PROVIDED INFORMATION: Begin

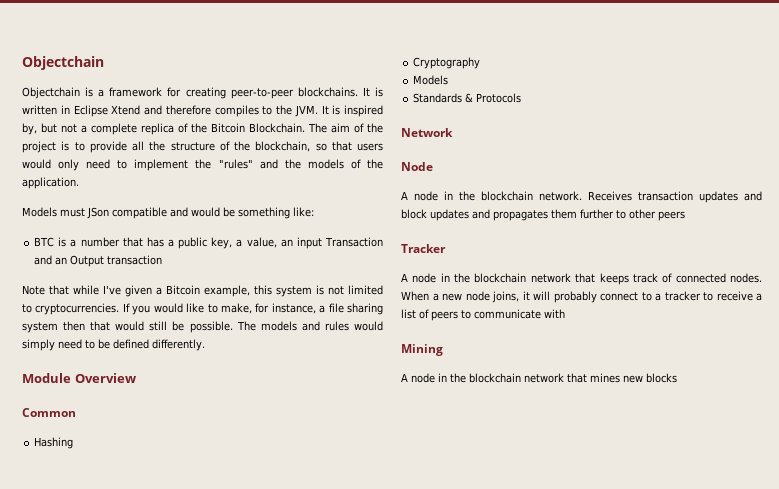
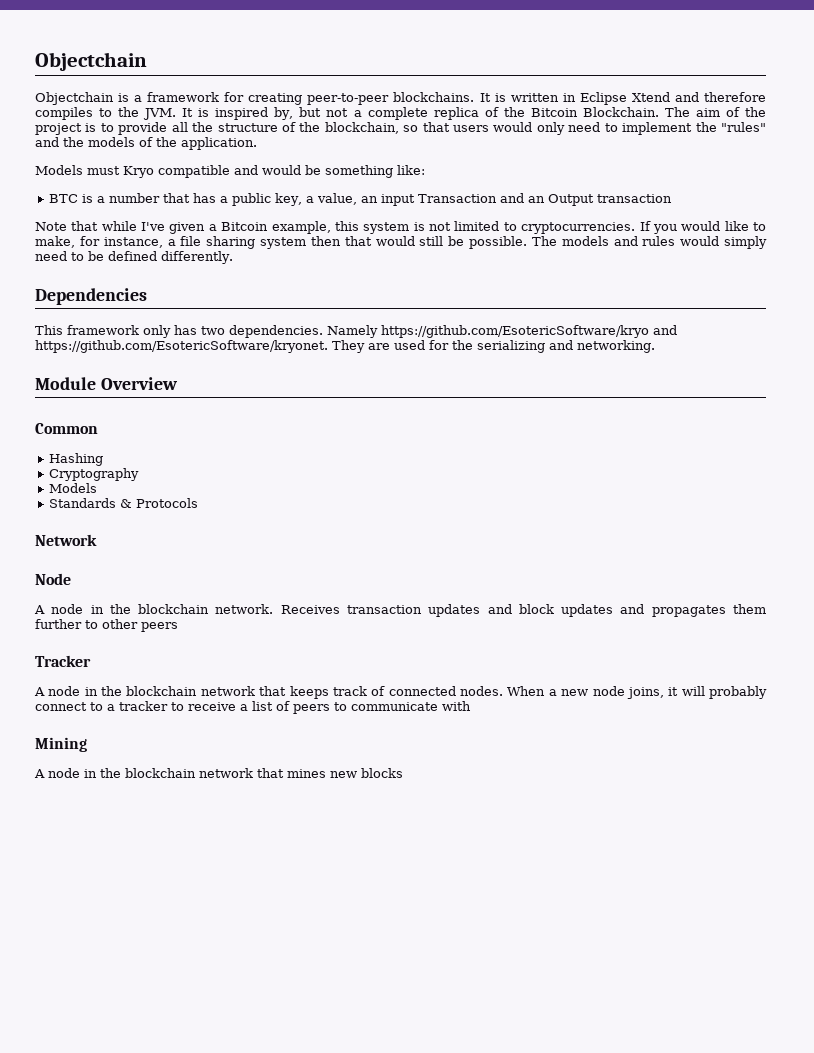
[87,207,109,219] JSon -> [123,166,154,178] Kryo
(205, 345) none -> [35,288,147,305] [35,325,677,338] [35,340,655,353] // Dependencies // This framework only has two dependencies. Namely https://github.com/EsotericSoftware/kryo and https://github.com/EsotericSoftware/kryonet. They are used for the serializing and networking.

PROVIDED INFORMATION: End
PROVIDED INFORMATION: Begin

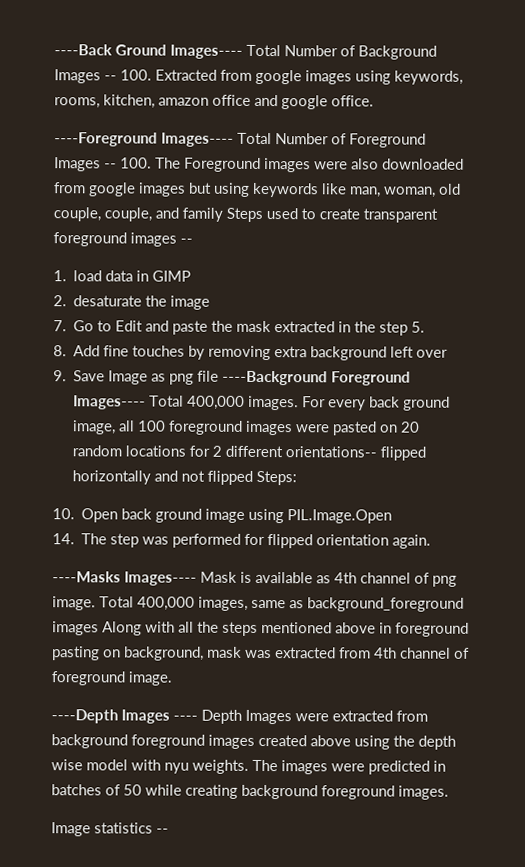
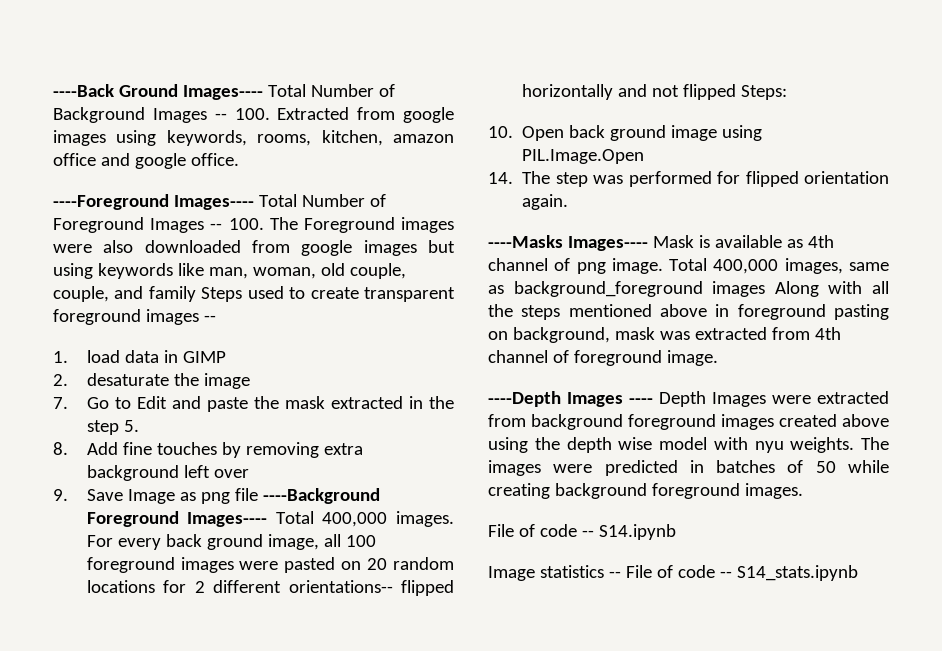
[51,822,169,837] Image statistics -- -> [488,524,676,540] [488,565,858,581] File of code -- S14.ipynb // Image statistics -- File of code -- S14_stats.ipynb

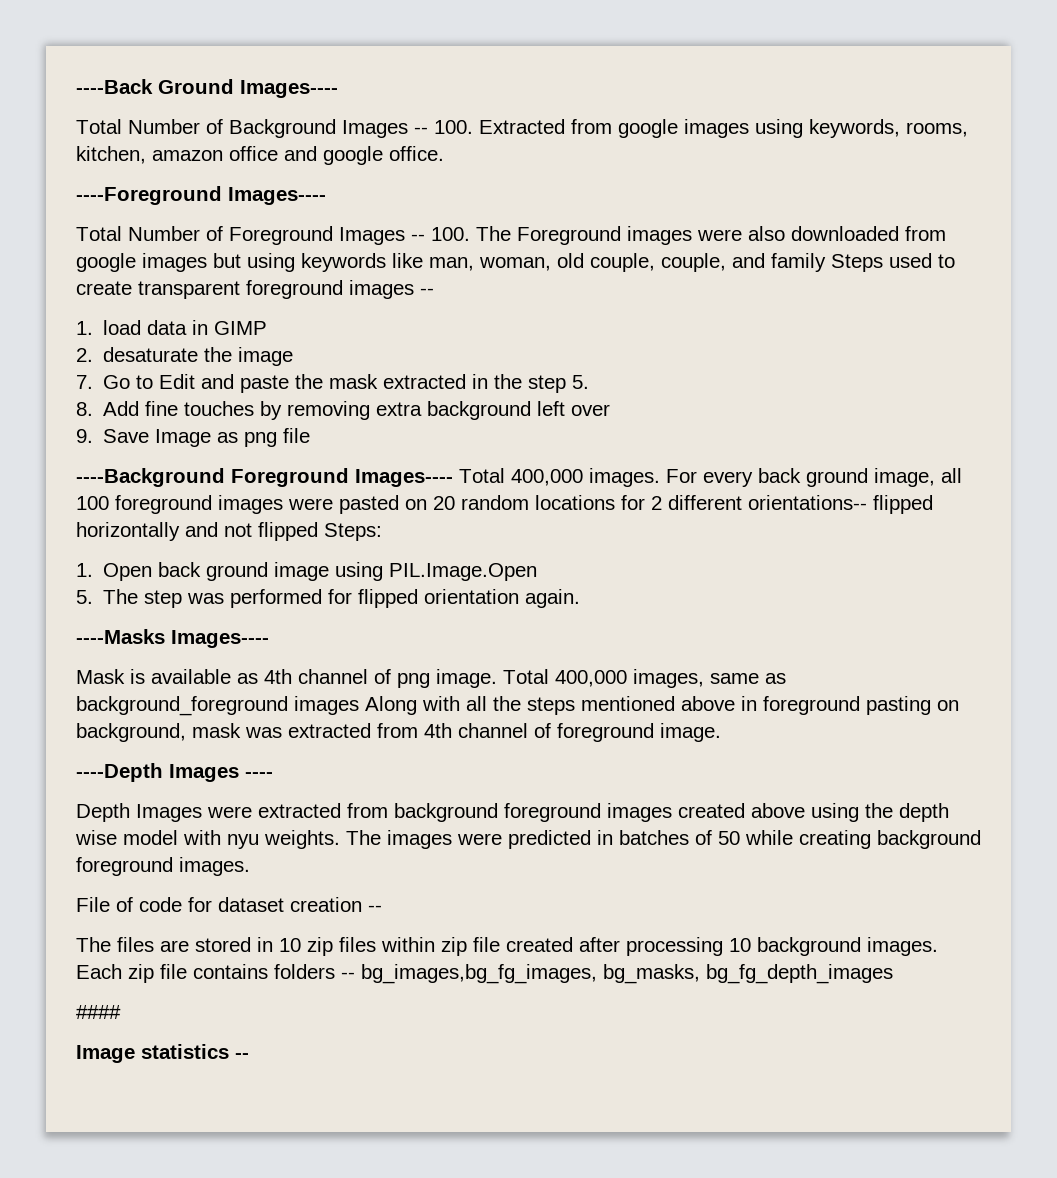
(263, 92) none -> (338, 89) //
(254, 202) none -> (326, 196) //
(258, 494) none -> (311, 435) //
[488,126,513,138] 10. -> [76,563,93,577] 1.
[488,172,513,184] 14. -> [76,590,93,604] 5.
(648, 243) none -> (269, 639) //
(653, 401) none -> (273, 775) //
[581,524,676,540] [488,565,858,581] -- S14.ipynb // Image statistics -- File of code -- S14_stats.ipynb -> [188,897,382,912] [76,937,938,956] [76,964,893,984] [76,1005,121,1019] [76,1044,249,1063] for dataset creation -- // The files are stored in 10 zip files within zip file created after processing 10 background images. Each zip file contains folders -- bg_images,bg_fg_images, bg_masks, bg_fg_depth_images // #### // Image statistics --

PROVIDED INFORMATION: End

> **EXERCISE REQUIREMENTS**: What lines of the listing above hold "none"? Copy all of them.

> **ANSWER TO THIS EXERCISE**:
(205, 345) none -> [35,288,147,305] [35,325,677,338] [35,340,655,353] // Dependencies // This framework only has two dependencies. Namely https://github.com/EsotericSoftware/kryo and https://github.com/EsotericSoftware/kryonet. They are used for the serializing and networking.
(263, 92) none -> (338, 89) //
(254, 202) none -> (326, 196) //
(258, 494) none -> (311, 435) //
(648, 243) none -> (269, 639) //
(653, 401) none -> (273, 775) //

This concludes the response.